Medtronic Inc. — the world’s fourth-largest medical device company — has agreed to pay $10 million as a result of a whistleblower’s claim that the company offered illegal kickbacks to physicians to implant its pacemakers and defibrillators. The U.S. Department of Justice (DOJ) has been closely monitoring the healthcare industry, and the majority of recoveries in False Claims Act cases have related to healthcare. The case serves as a reminder that companies — particularly in healthcare — need to be diligent about maintaining compliance and policy-reviewing procedures. In an interview with InsideCounsel, Proskauer Special Labor & Employment Law Counsel Daniel Davis, a DC-based member of the management-side law firm’s Whistleblowing & Retaliation Group explained why the Medtronic case is one to pay attention to. 

Davis says that part of the reason why the DOJ has demonstrated a more aggressive interest in pursuing healthcare-related settlements is related to the expansion of Medicare and Medicaid:

“With the expansion of Medicare and Medicaid, there are potentially more opportunities for False Claims Act claims based upon Medicare and Medicaid. The Department of Justice has also been successful in this area, recovering over $13 billion in False Claims Act settlements or judgments in the health care industry since 2009.  The Department of Justice has a growing group of attorneys who understand that health care industry and can evaluate False Claims Act claims.  With this increased expertise comes the likelihood that they will continue to focus on whistleblower matters.”

Because the case was resolved on settlement, it does not provide much information on what companies in healthcare should do to host more acceptable practices, Davis notes. But the case does serve as a hefty reminder to continue monitoring developments, update their compliance policies and procedures accordingly, and have good reporting programs. With more whistleblower legislation instituted nearly every year by Congress, companies need to update their practices.
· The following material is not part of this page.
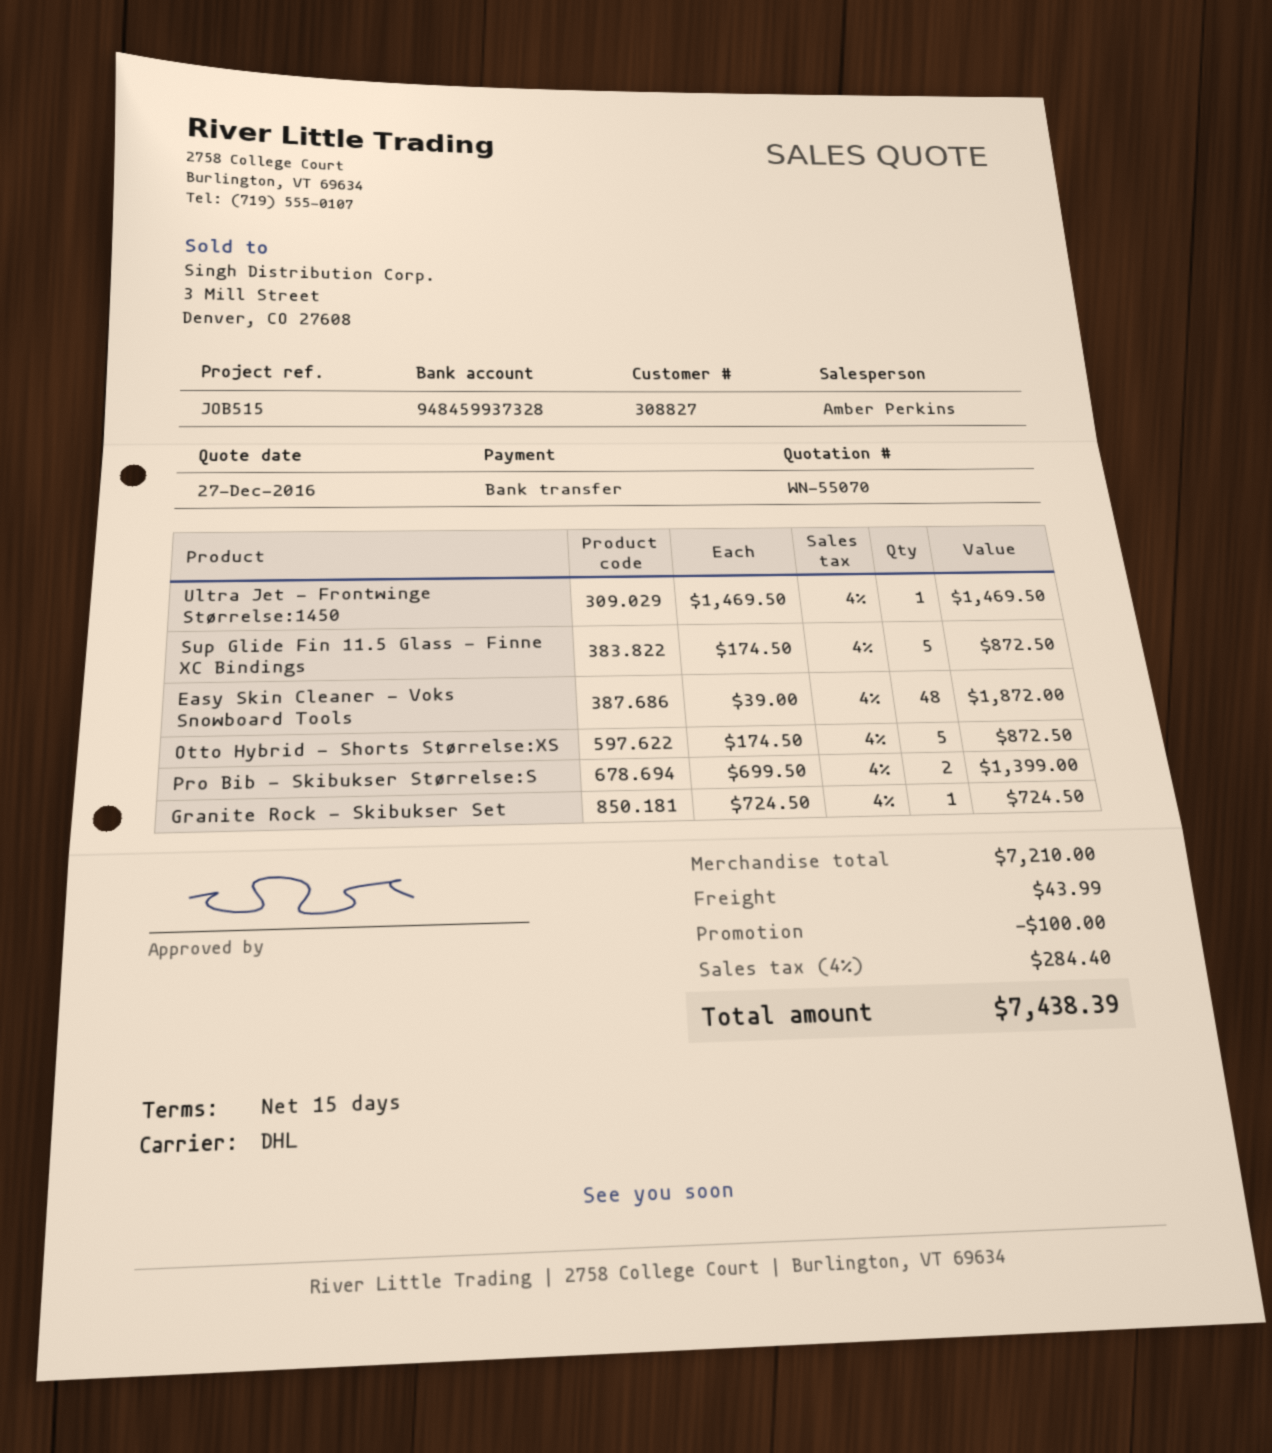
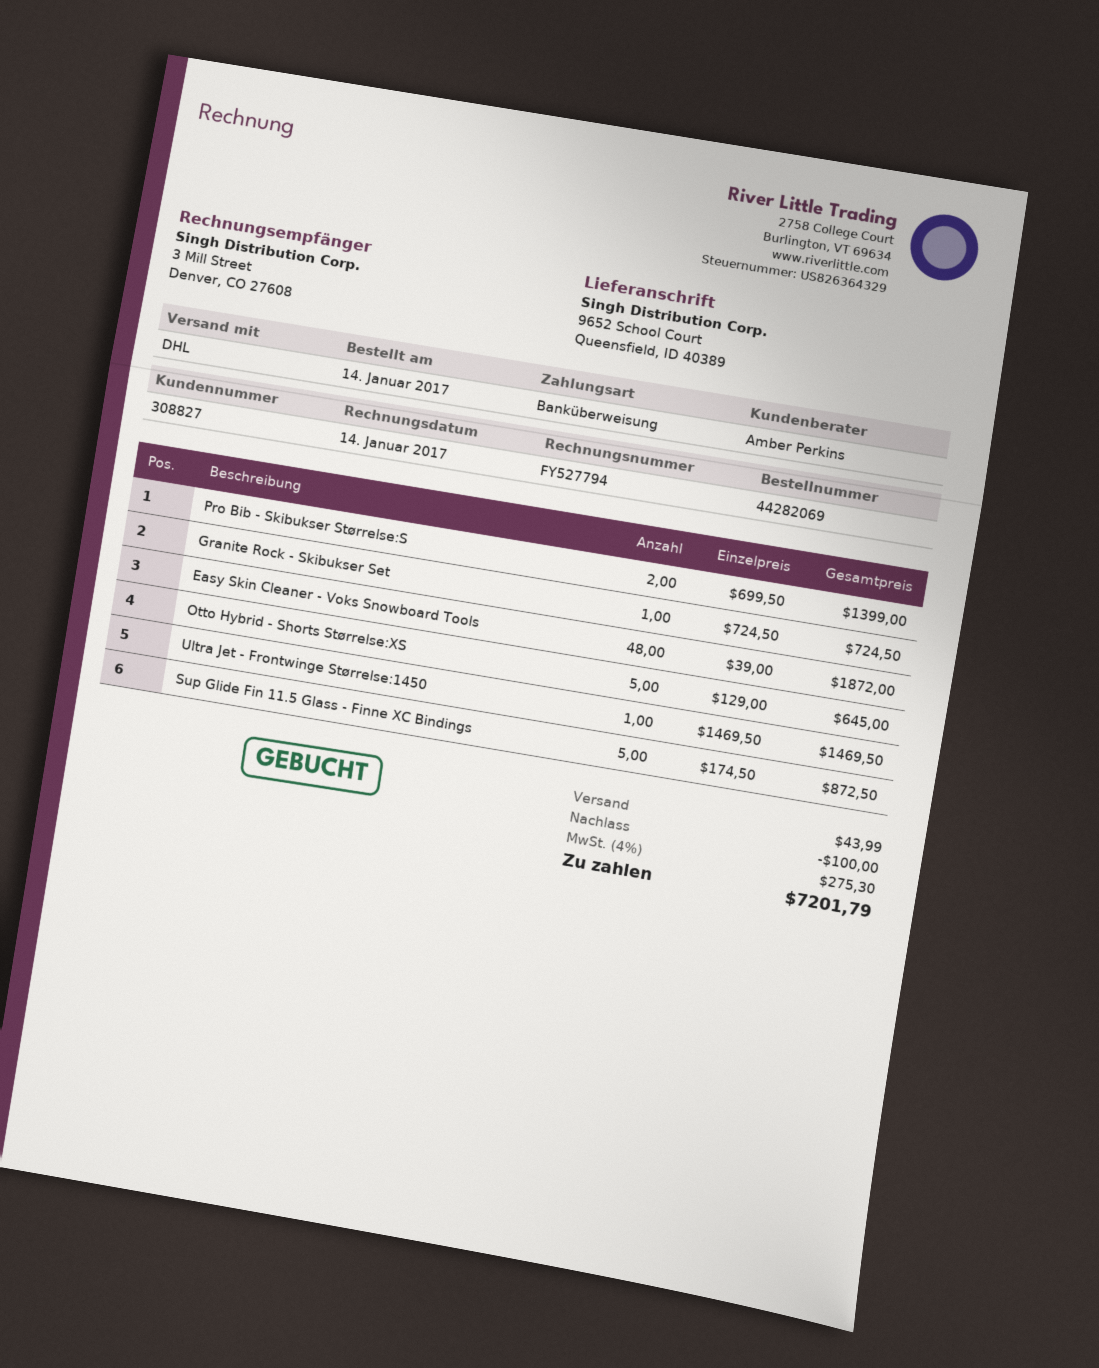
Otto Hybrid - Shorts Størrelse:XS: 5 x 174.50 = 872.50 -> 5 x 129.00 = 645.00
tax: 4% = 284.40 -> 4% = 275.30
total: 7438.39 -> 7201.79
Davis made mention of the fact that whistleblowers are using the False Claims Act much more frequently than they used to: “In recent years, the whistleblower landscape has undergone dramatic changes while the financial and reputational risks for employers across all sectors have risen substantially. Whistleblowers are also using the False Claims Act far more often than they used to.  In 2008, there were less than 400 False Claims Act claims filed by whistleblowers.  In 2013, that number had almost doubled to 752.”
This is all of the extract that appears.